Problem requirements:
Reproduce each record below in full, word for word, without images.

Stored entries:
******
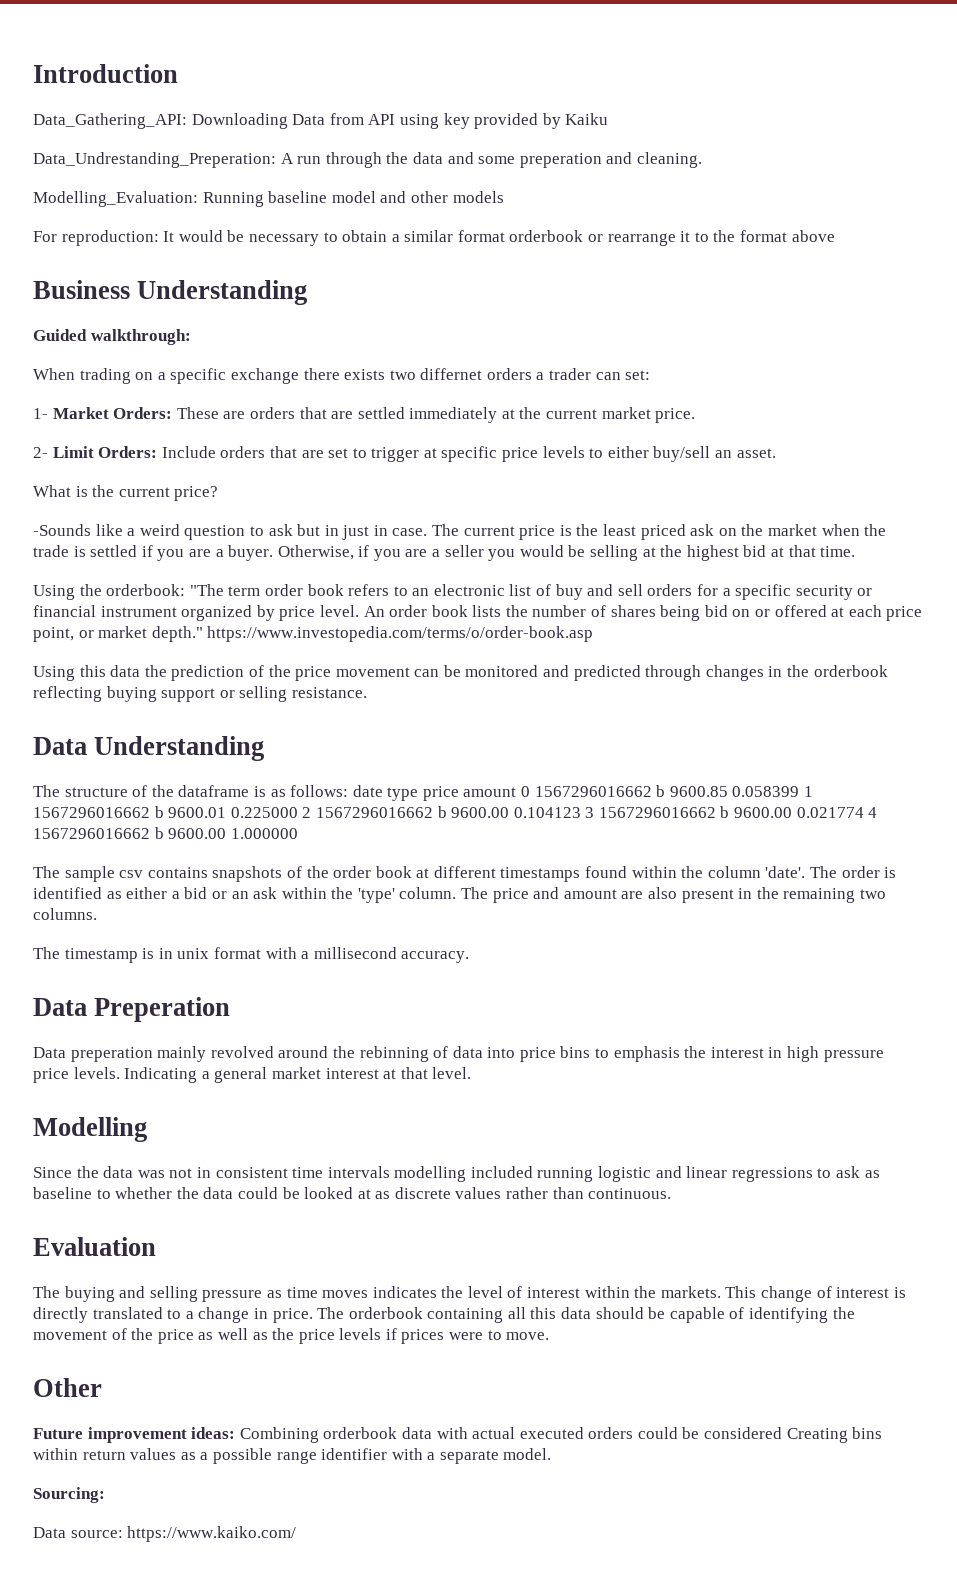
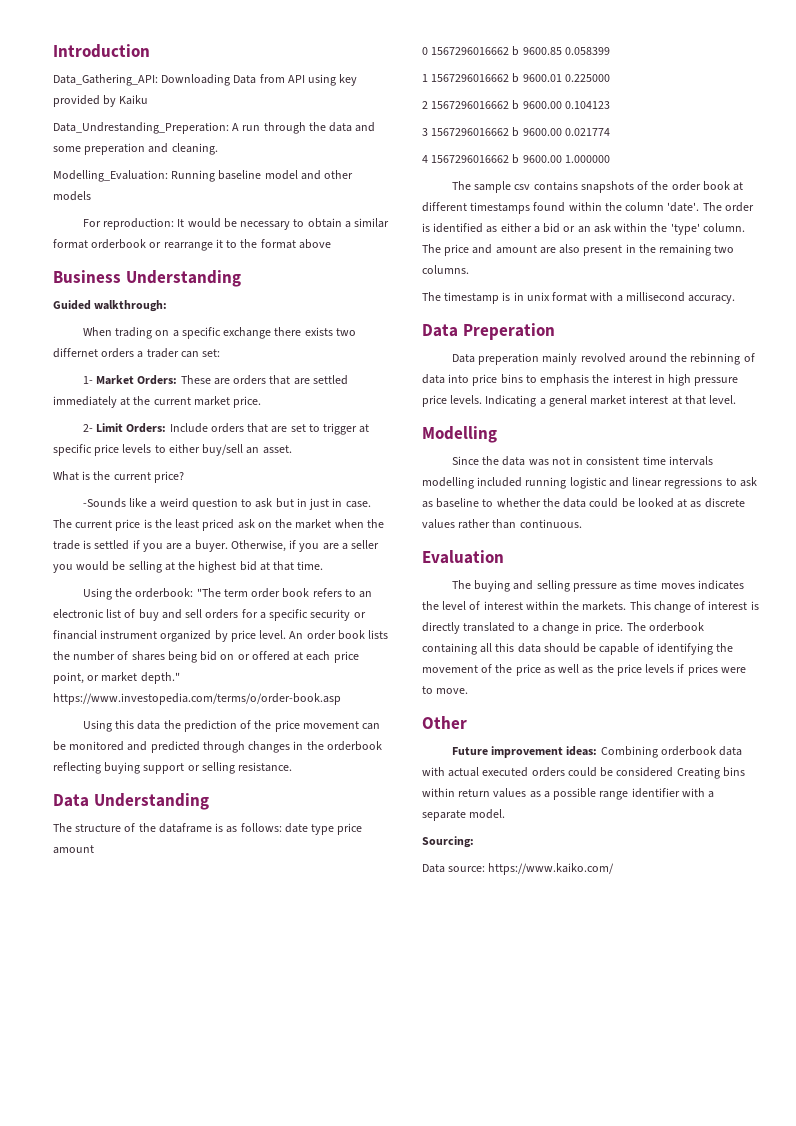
(517, 792) none -> (94, 849) //
(800, 791) none -> (610, 51) //
(298, 812) none -> (610, 78) //
(581, 812) none -> (610, 105) //
(864, 812) none -> (610, 132) //

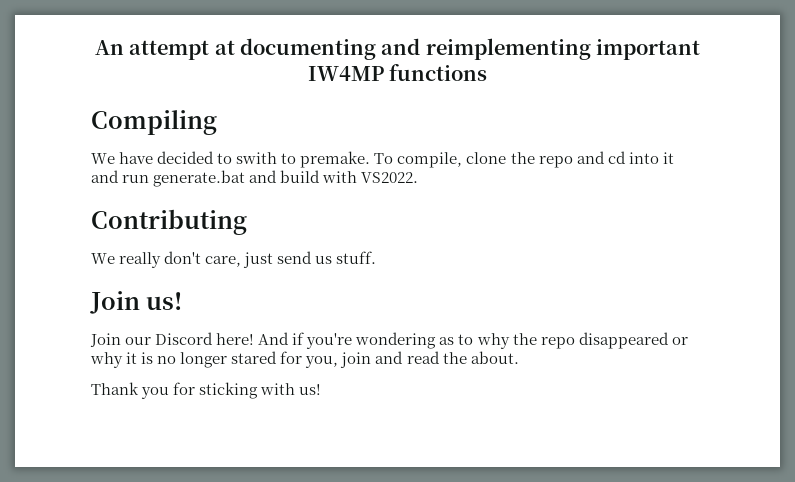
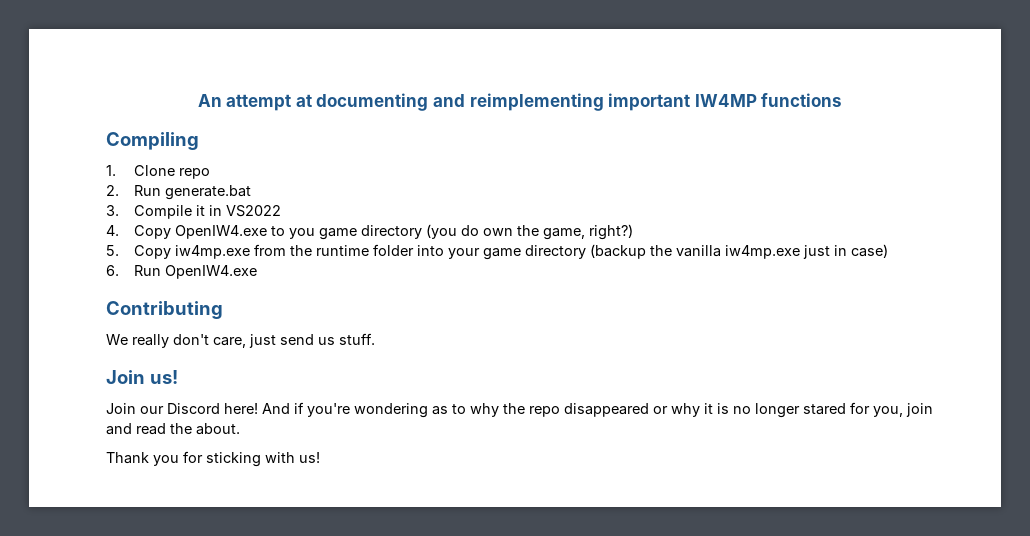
[91,151,674,168] [91,170,419,187] We have decided to swith to premake. To compile, clone the repo and cd into it and run generate.bat and build with VS2022. -> [106,165,211,179] [106,185,252,200] [106,205,282,219] [106,224,634,240] [106,244,889,260] [106,265,258,279] 1. Clone repo // 2. Run generate.bat // 3. Compile it in VS2022 // 4. Copy OpenIW4.exe to you game directory (you do own the game, right?) // 5. Copy iw4mp.exe from the runtime folder into your game directory (backup the vanilla iw4mp.exe just in case) // 6. Run OpenIW4.exe

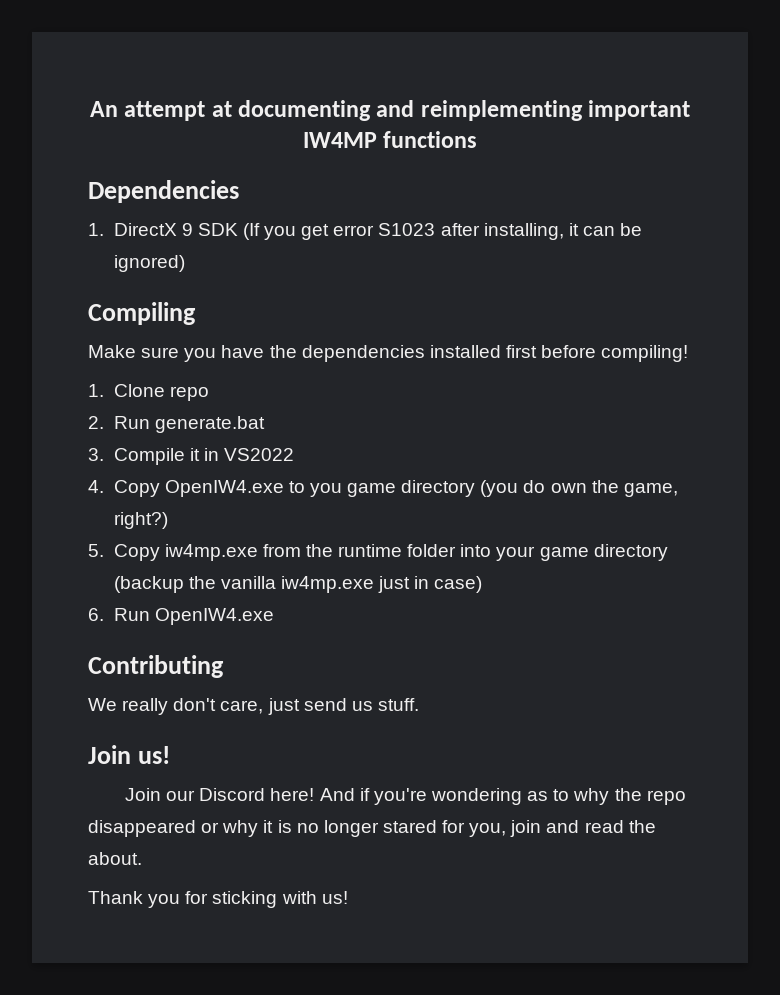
[106,132,199,150] Compiling -> [88,180,239,203] [88,223,643,240] [113,255,185,272] [88,302,196,325] [88,345,689,362] Dependencies // 1. DirectX 9 SDK (If you get error S1023 after installing, it can be ignored) // Compiling // Make sure you have the dependencies installed first before compiling!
******
Response:
(517, 792) none -> (94, 849) //
(800, 791) none -> (610, 51) //
(298, 812) none -> (610, 78) //
(581, 812) none -> (610, 105) //
(864, 812) none -> (610, 132) //

[91,151,674,168] [91,170,419,187] We have decided to swith to premake. To compile, clone the repo and cd into it and run generate.bat and build with VS2022. -> [106,165,211,179] [106,185,252,200] [106,205,282,219] [106,224,634,240] [106,244,889,260] [106,265,258,279] 1. Clone repo // 2. Run generate.bat // 3. Compile it in VS2022 // 4. Copy OpenIW4.exe to you game directory (you do own the game, right?) // 5. Copy iw4mp.exe from the runtime folder into your game directory (backup the vanilla iw4mp.exe just in case) // 6. Run OpenIW4.exe

[106,132,199,150] Compiling -> [88,180,239,203] [88,223,643,240] [113,255,185,272] [88,302,196,325] [88,345,689,362] Dependencies // 1. DirectX 9 SDK (If you get error S1023 after installing, it can be ignored) // Compiling // Make sure you have the dependencies installed first before compiling!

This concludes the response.